Drawing as an activity depends on a mapping process. It converts scattered and fragmented observations of three dimensional space into coherent two dimensional representations that attempt to capture a continuity that may exist physically, but which certainly does not exist cognitively. Our vision of the physical environment is an illusion foisted on us by the method by which we acquire and integrate visual data. We translate sequential dynamic experiences into static geometric structures, and we orient ourselves within those structures by means of visual clues. Shadows constitute one important family of such clues.

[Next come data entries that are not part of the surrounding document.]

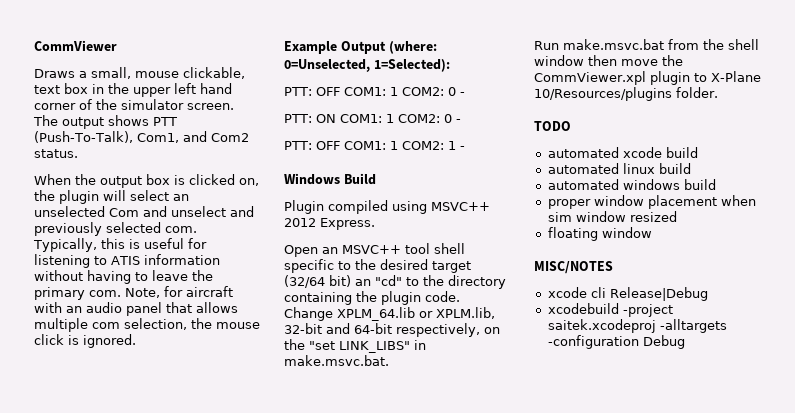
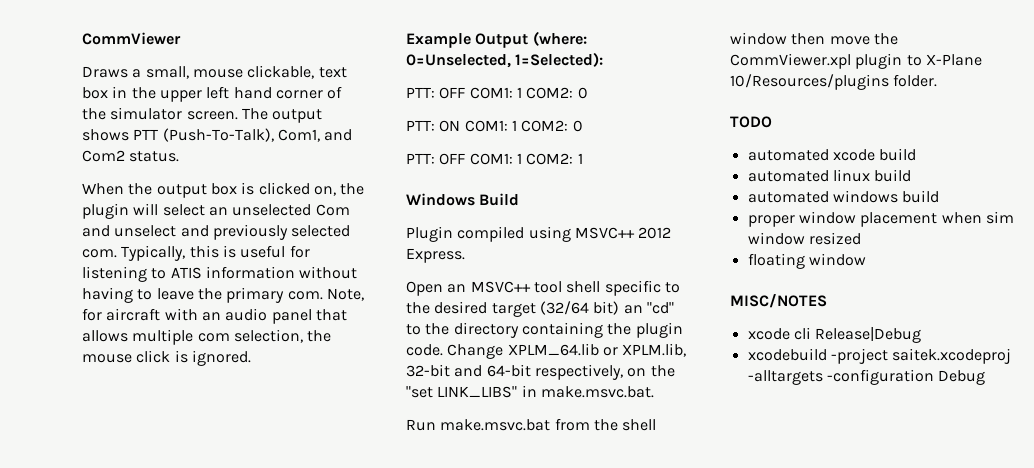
[459,92,465,96] - -> (588, 93) none
[455,119,461,123] - -> (583, 126) none
[459,146,465,150] - -> (583, 158) none

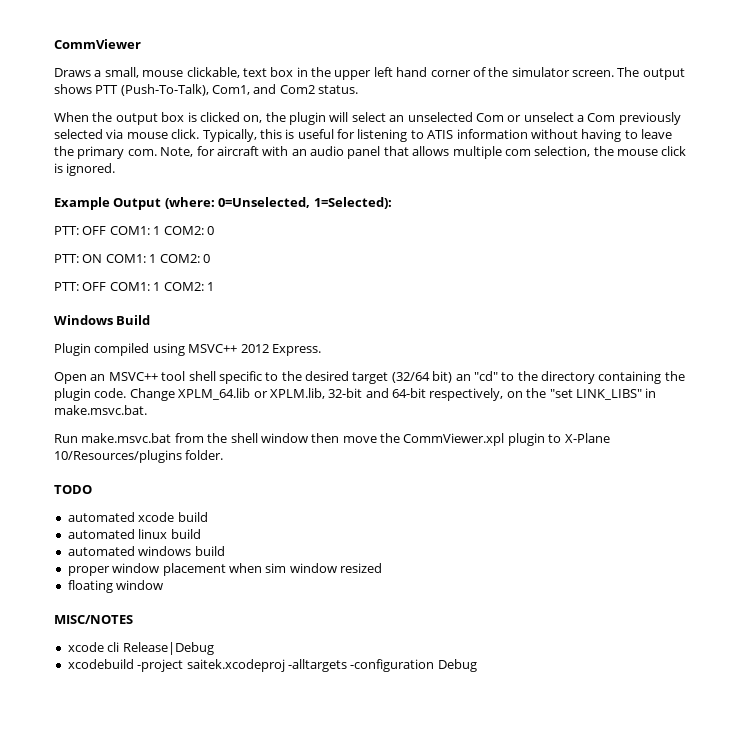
[82,224,351,240] [82,249,117,258] and unselect and previously selected com. -> [507,112,681,125] [54,129,200,139] or unselect a Com previously selected via mouse click.

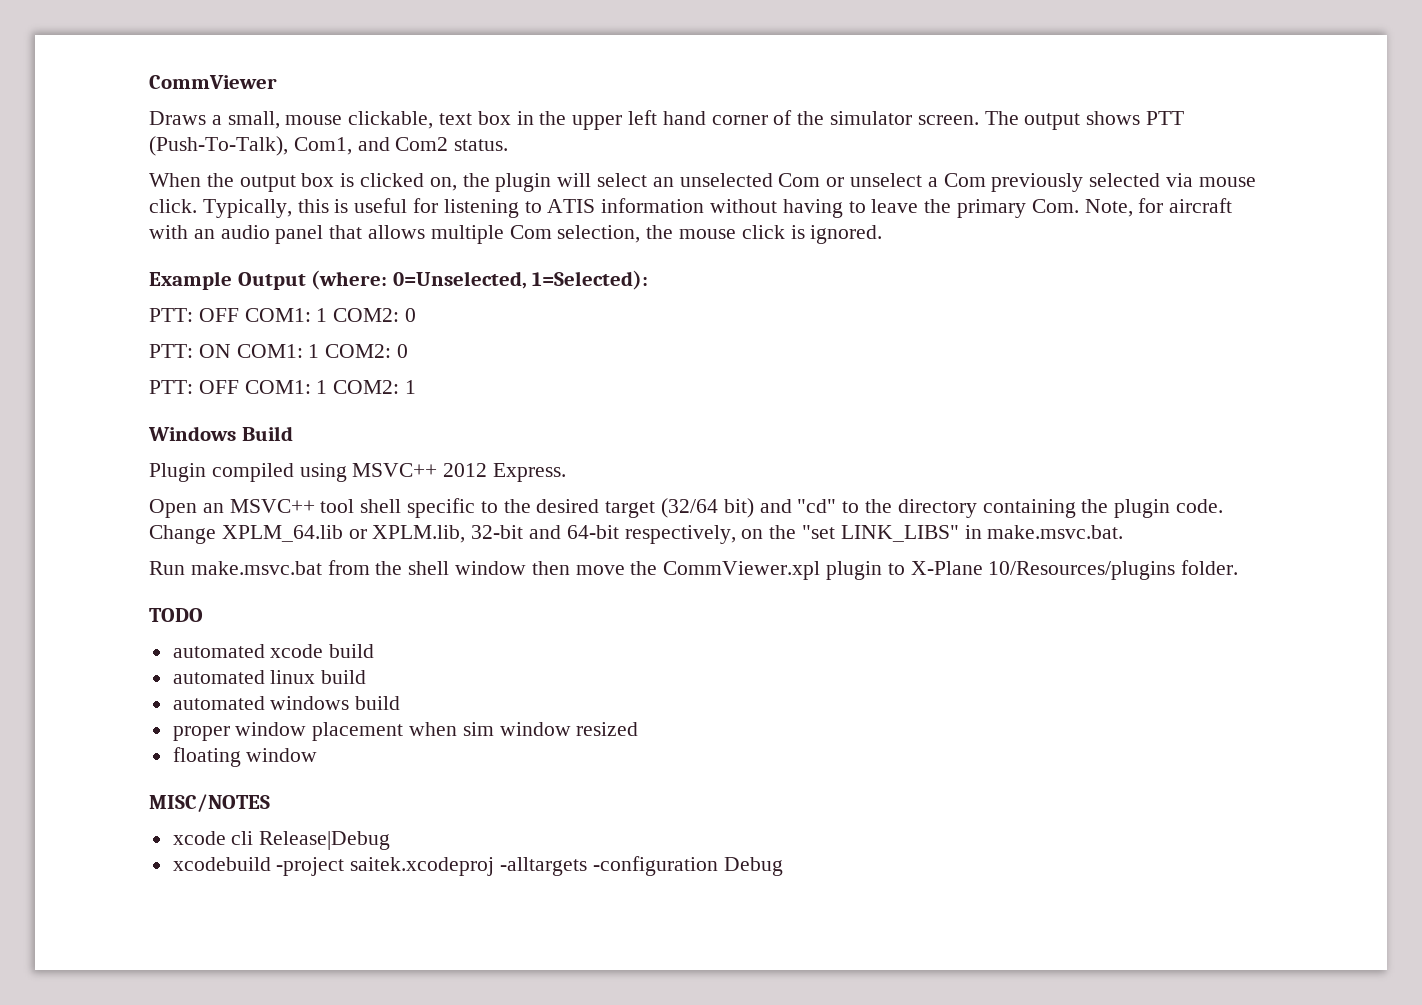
[127,149,157,156] com. -> [1031,199,1079,213] Com.
[504,149,531,156] com -> [509,225,552,239] Com
[455,374,471,381] an -> [759,499,792,513] and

When we "see" we never focus on shadows. Rather, we use our peripheral vision to account for the presence of shadows, and we extrapolate from them all kinds of information about size, scale, proximity, illumination, time of day, spatial and atmospheric conditions and the like. We are generally unaware of this seeing process unless something goes awry. For example, we might be startled not to see a shadow under a car, because that is usually how we tell that it is touching the road surface. The absence of a shadow would alert us that something is wrong. My shadow drawings are in fact wrong shadows, and it is precisely that "wrongness" that makes them at once so puzzling and so involving. They violate everything that we know about shadows.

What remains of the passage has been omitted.